Conversé con mi mamá, con mi papá, iba donde un confesor espiritual y dije: «tengo problemas». Iba a donde padres superiores que me dijeron: «eso es pasajero, eso lo podemos arreglar… ten en reservado y punto… una amante, una mujer». Para mí era grave por mi misma forma de ser, no podía engañarme, peor a Dios y a la comunidad. Esto era muy duro. Se enfrentaba a mi espiritualidad. Lloraba «Señor, ayúdame, soy débil». Pero ya me enamoré y no podía dar un paso atrás.

¿Cómo asumió esa ruptura?

Yo le confesé al Obispo que no iba a poder guardar el celibato, que estaba enamorado de una chica. Una compañera de la parroquia. Me dijo que me iba a cambiar, que me fuera a estudiar un año a Colombia. Y que ellos se encargarían de la chica. Yo dije nadie manda en mi corazón. Y no hubo nada que hacer.

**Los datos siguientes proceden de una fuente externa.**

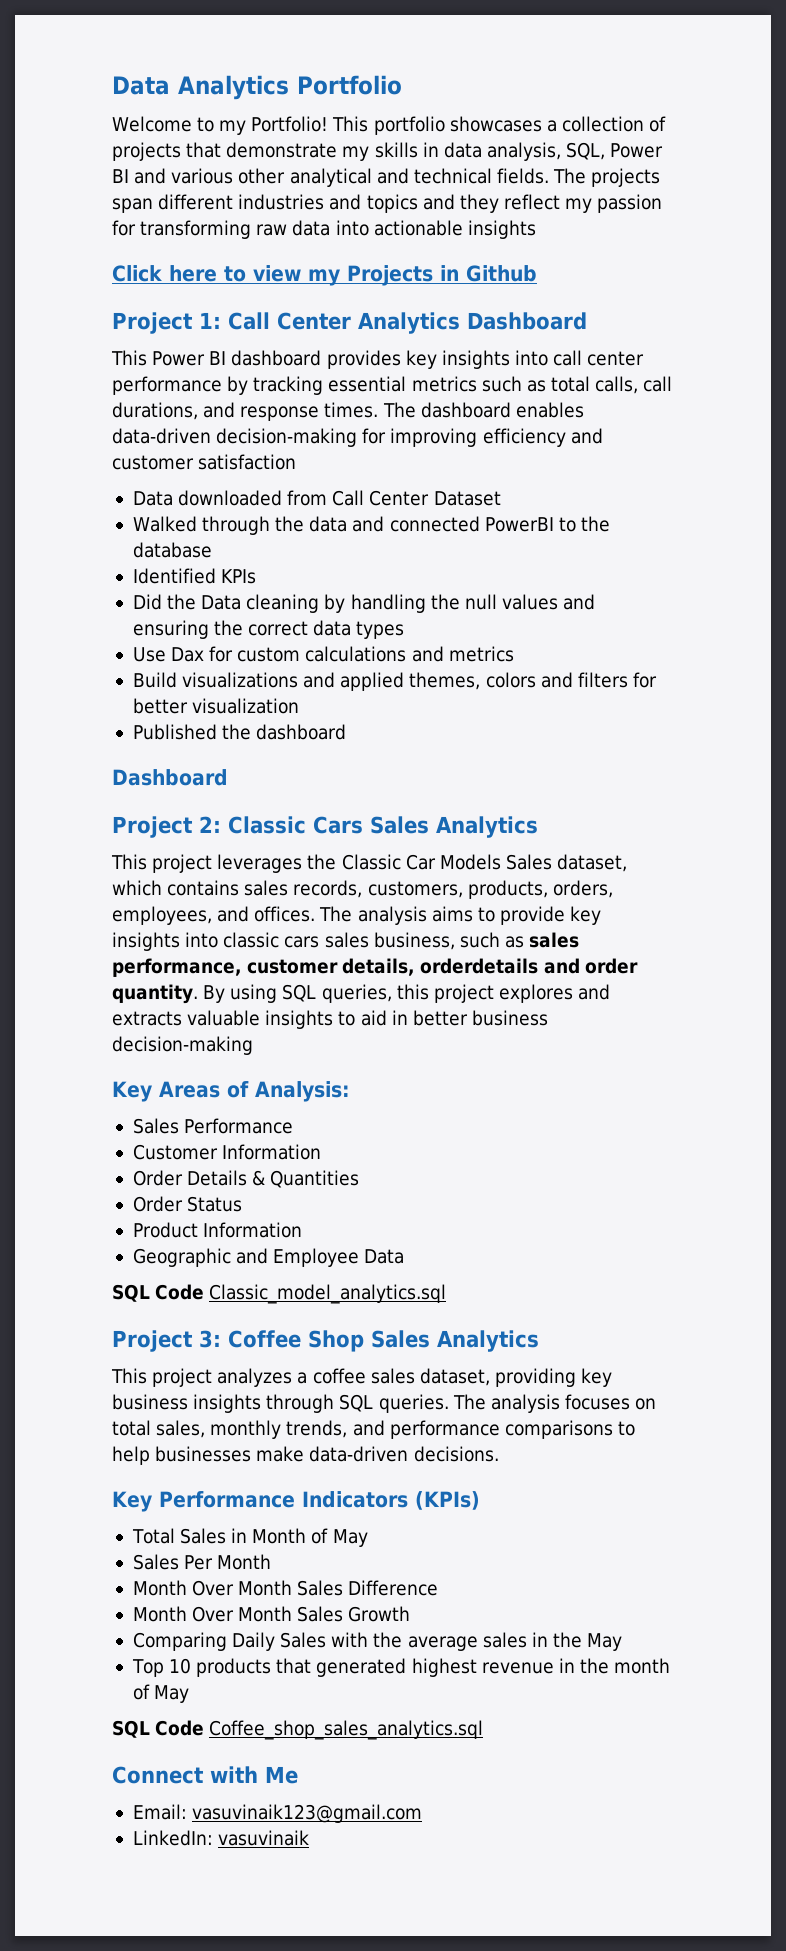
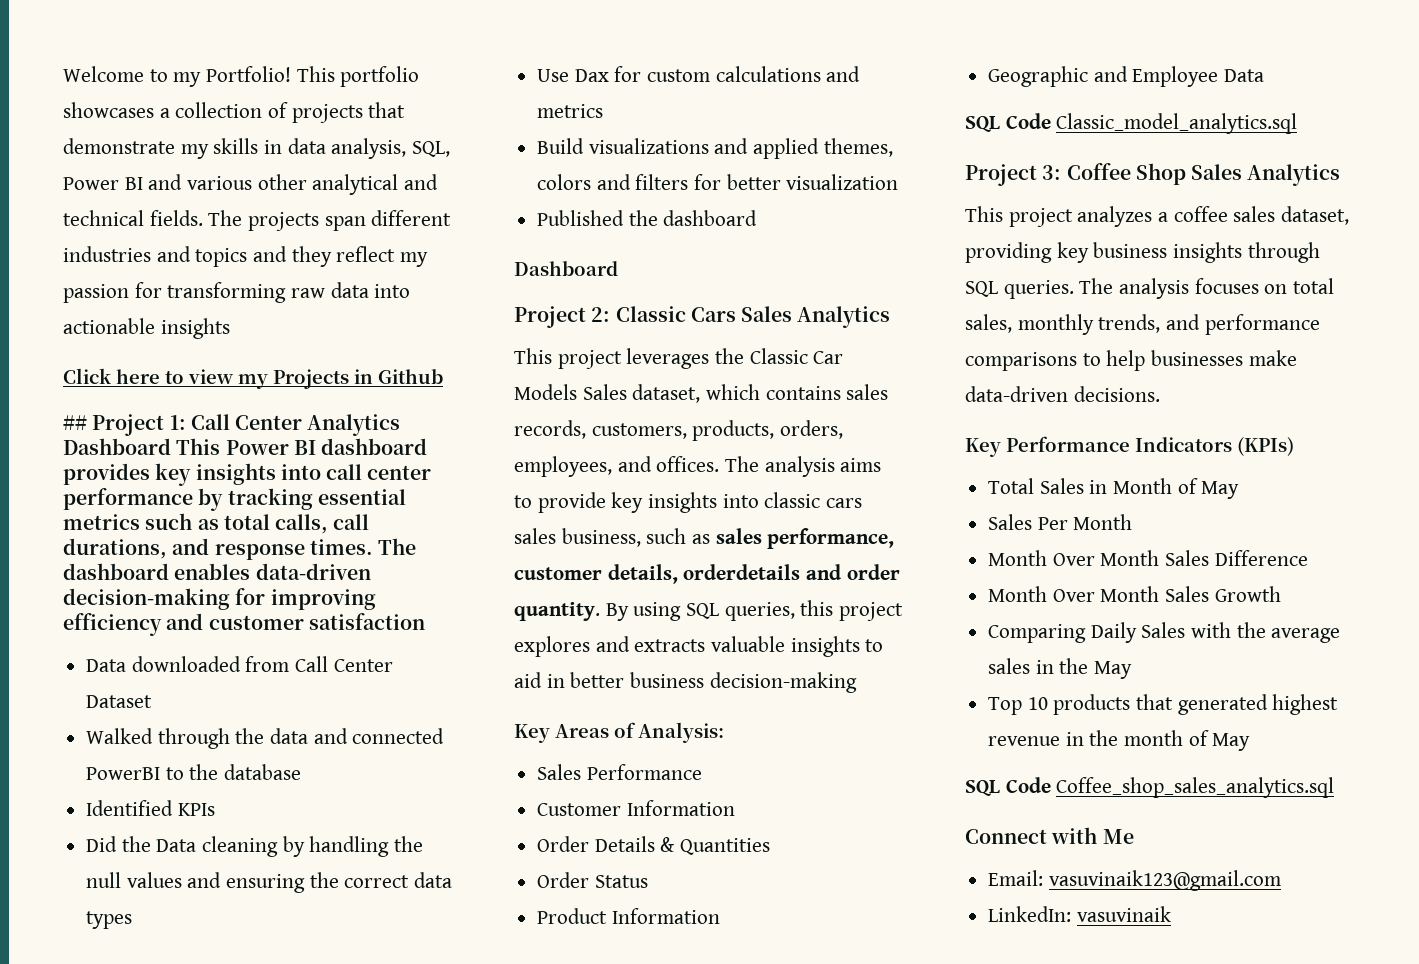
- Data Analytics Portfolio
- Project 1: Call Center Analytics Dashboard
- This Power BI dashboard provides key insights into call center performance by tracking essential metrics such as total calls, call durations, and response times.
+ ## Project 1: Call Center Analytics Dashboard This Power BI dashboard provides key insights into call center performance by tracking essential metrics such as total calls, call durations, and response times.

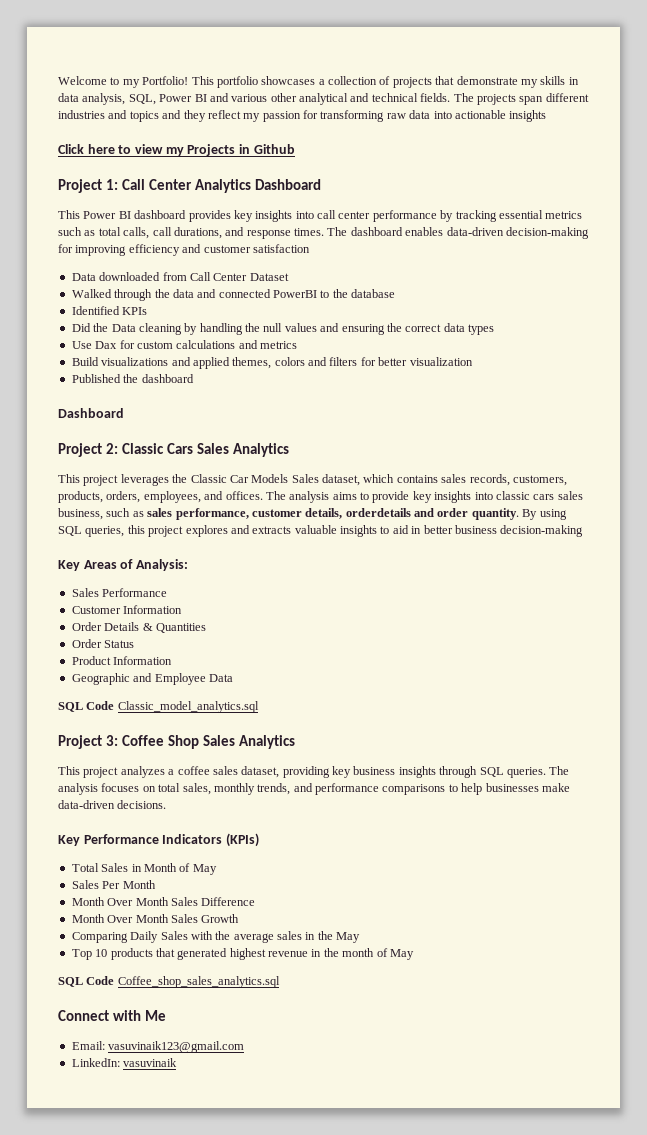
- ## Project 1: Call Center Analytics Dashboard This Power BI dashboard provides key insights into call center performance by tracking essential metrics such as total calls, call durations, and response times.
+ Project 1: Call Center Analytics Dashboard
+ This Power BI dashboard provides key insights into call center performance by tracking essential metrics such as total calls, call durations, and response times.

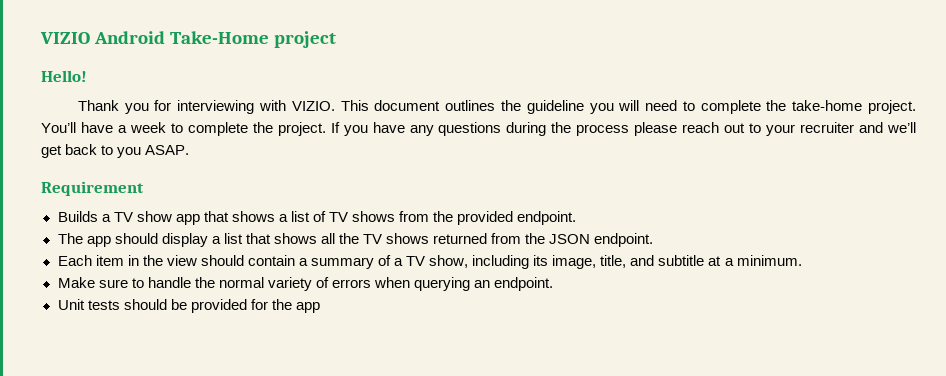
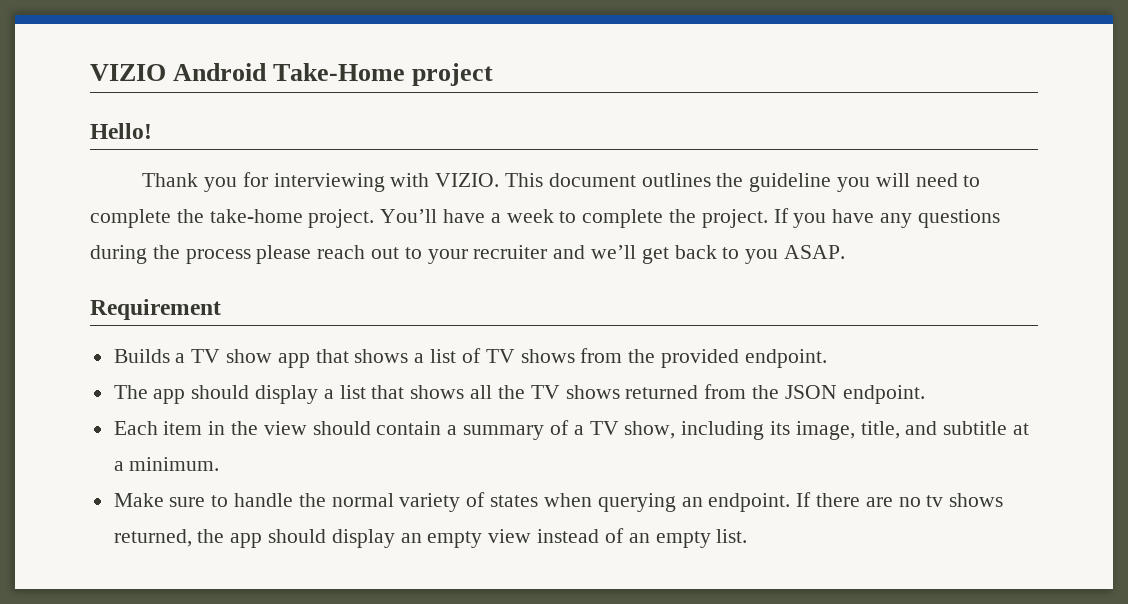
- Make sure to handle the normal variety of errors when querying an endpoint.
- Unit tests should be provided for the app
+ Make sure to handle the normal variety of states when querying an endpoint. If there are no tv shows returned, the app should display an empty view instead of an empty list.

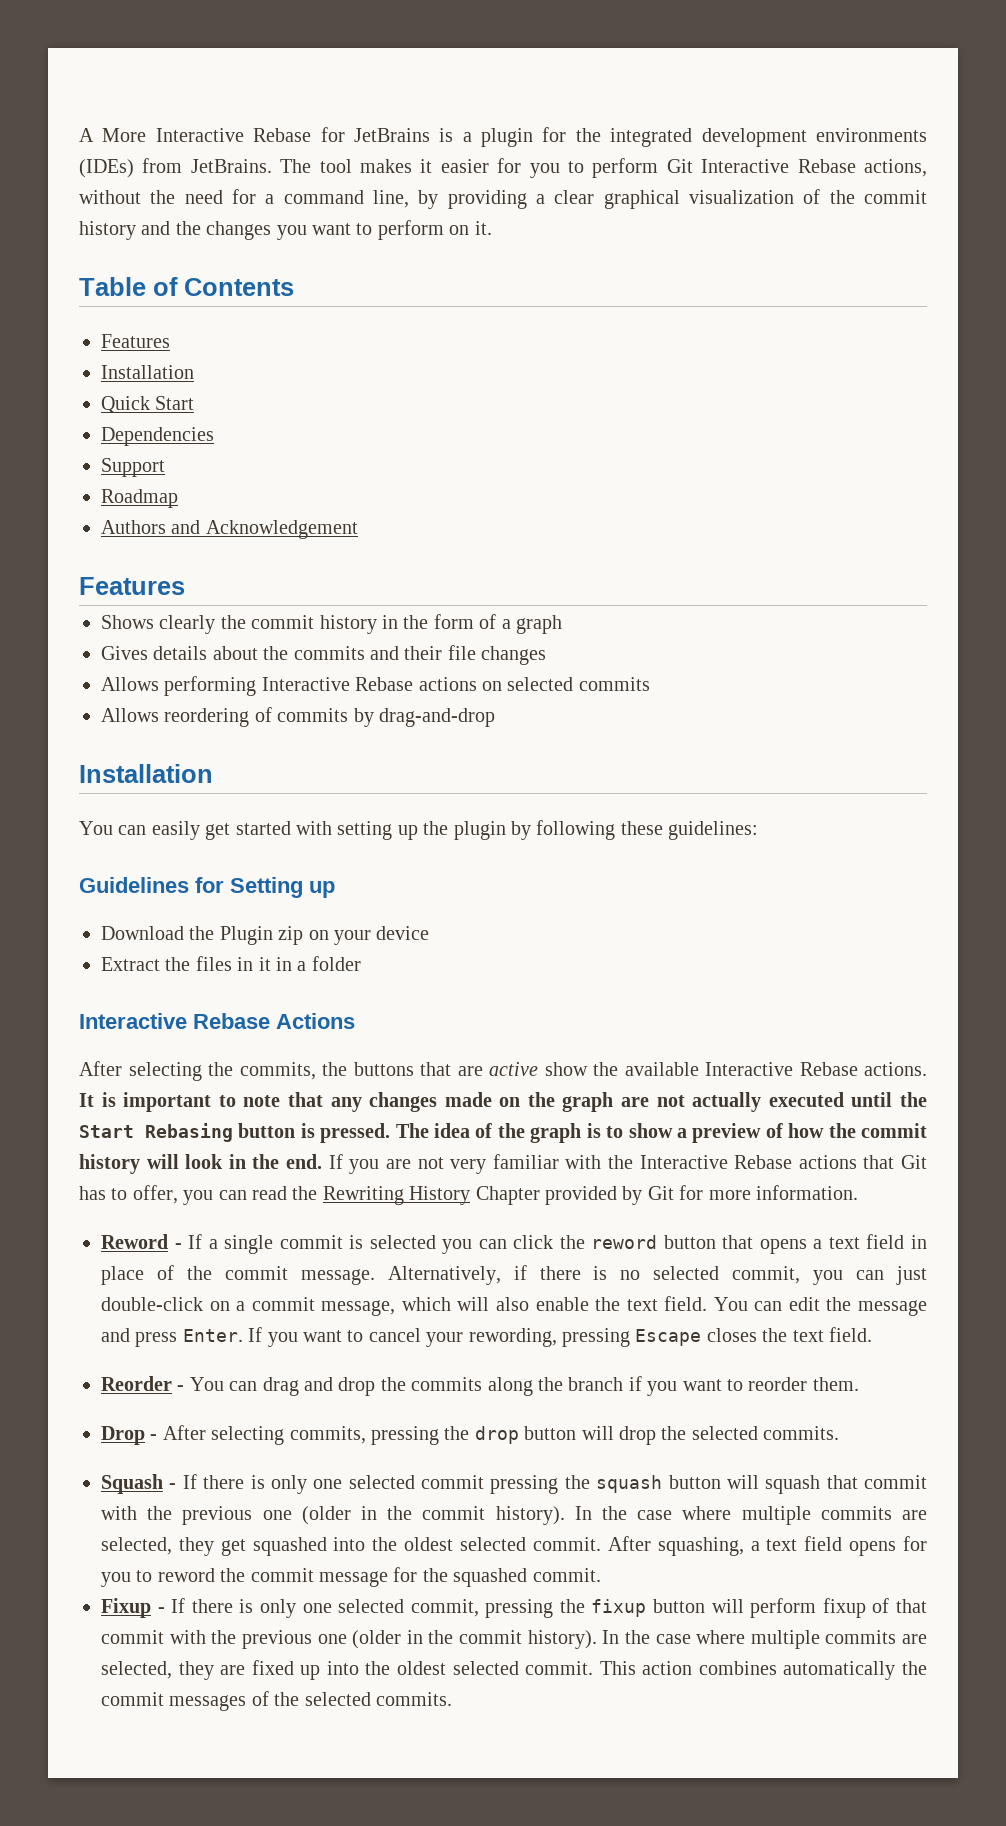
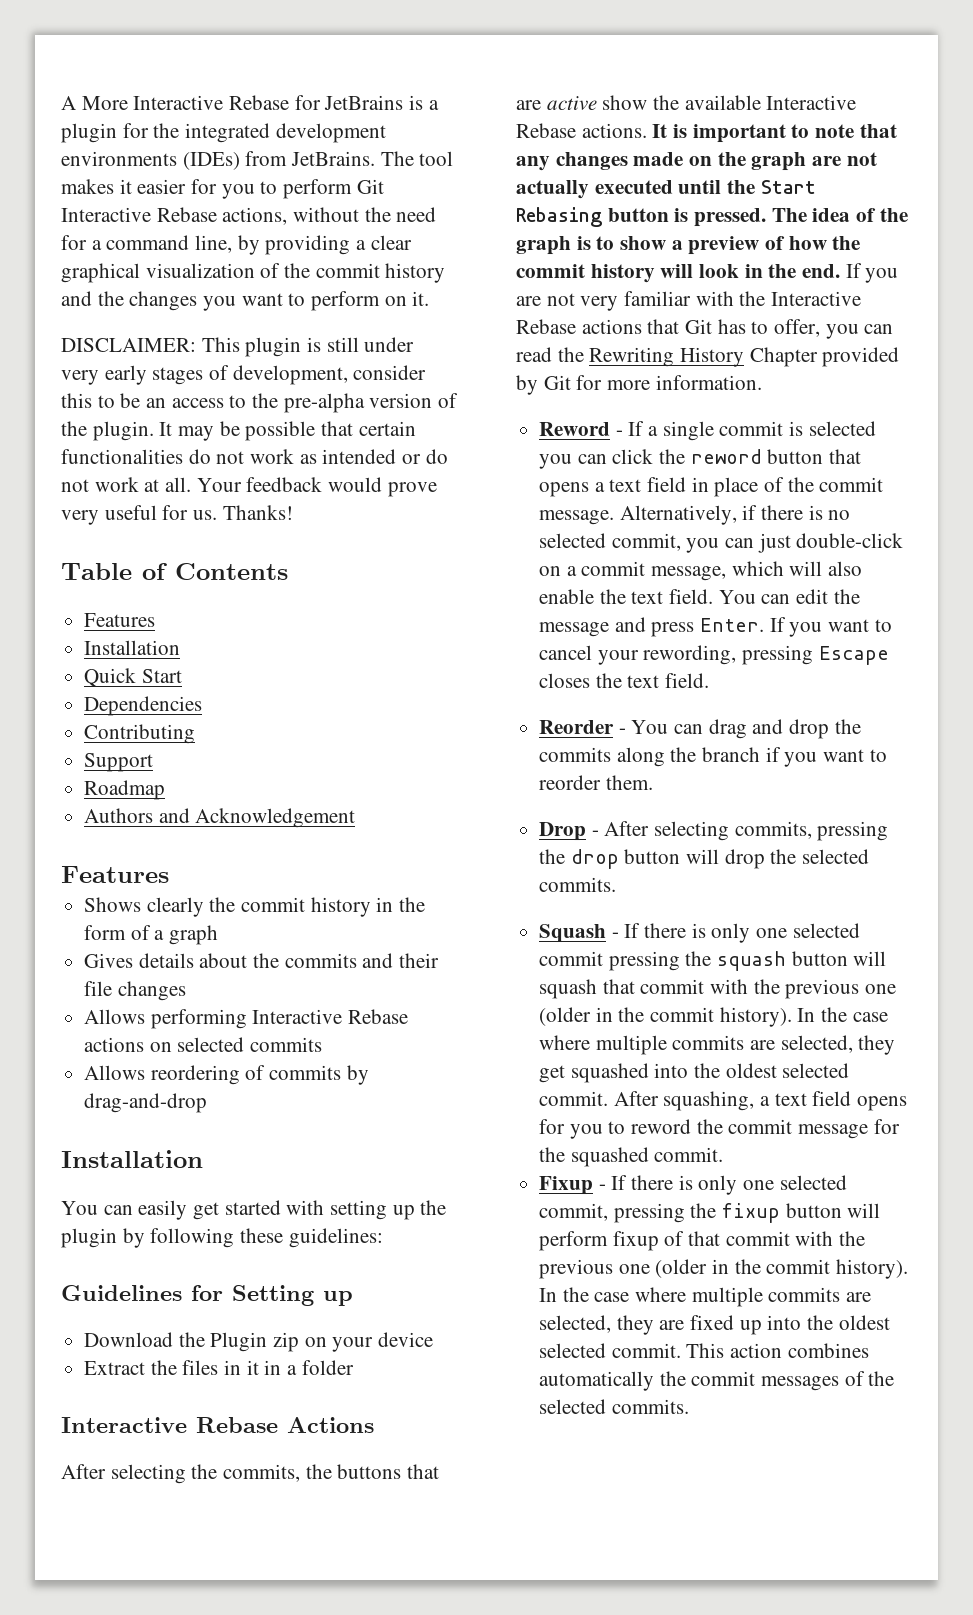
+ DISCLAIMER: This plugin is still under very early stages of development, consider this to be an access to the pre-alpha version of the plugin. It may be possible that certain functionalities do not work as intended or do not work at all. Your feedback would prove very useful for us. Thanks!
+ Contributing

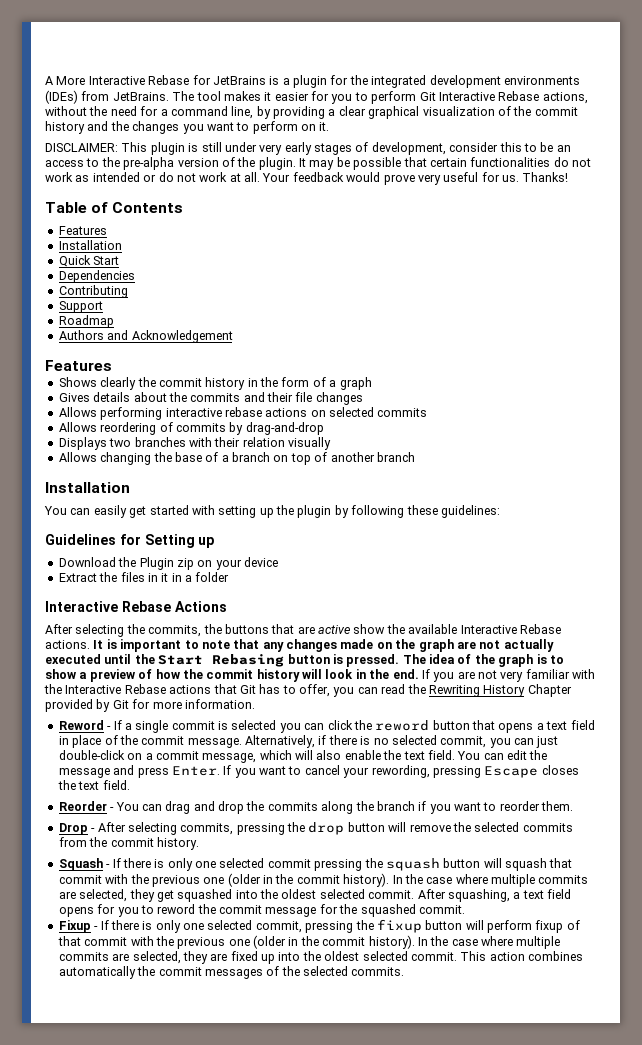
- Allows performing Interactive Rebase actions on selected commits
+ Allows performing interactive rebase actions on selected commits
+ Displays two branches with their relation visually
+ Allows changing the base of a branch on top of another branch
- Drop - After selecting commits, pressing the drop button will drop the selected commits.
+ Drop - After selecting commits, pressing the drop button will remove the selected commits from the commit history.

¿Cambió su forma de pensar sobre la Iglesia?

Claro. Por más que se quería tapar, aparecían casos que conocía, de compañeros mayores que viven con mujeres en sus parroquias y las hacen pasar como sirvientas. Es un engaño. Ahí está la hipocresía. Eso es lo que está golpeando duro. Lo de «hipocresía» suena mal, pero es algo que hay que enfrentar.

¿Tenía esperanzas de que esa realidad cambiara?

Esta ley de alguna manera debe cambiar porque es muy rígida. Muy dura. En la historia ya sabíamos que Jesús escogió tanto a hombres casados como a solteros… El Concilio del Vaticano realizó reformas profundas. Ellos al menos previeron que eso se iba a venir. El Papa Juan XXIII ya tenía algo bajo la manga sobre esto, según decía el padre Lombardi. Creía que el celibato necesitaba una discusión.

¿No cree que tiene razón en que los solteros pueden dedicar su vida a una causa con más facilidad?

Eso es discutible. Y cómo yo de casado hago lo mismo y quizás más que de soltero. Yo sigo unido a las comunidades. El momento en que yo me separé de Ministerio, yo apoyé a que se fundara el movimiento indígena Ecuarunari con algunos sacerdotes y con el Monseñor Leonidas Proaño. Y me casé. Y continuaba colaborando con el movimiento indígena.

No celebraba misa pero los compañeros me decían que si quería eso, ahí tenía su comunidad. Que no me haga problemas con las jerarquías. Yo respeté siempre las leyes de la iglesia y no acepté.

¿Volvería al sacerdocio si el celibato sería opcional?

Con una reformulación de los servicios. Volver a las fuentes del evangelio. Celebrar las asambleas en los barrios, en las familias… Yo acepto volver pero no para celebrar misa los fines de semana. Planifico y organizo las comunidades. Y además no veo al sacerdocio como una profesión… Sigo con mis clases en la universidad, ganando mi dinero. Hoy el sacerdote es un negociador. No se trata de aprovechar de los sacramentos para obtener dinero.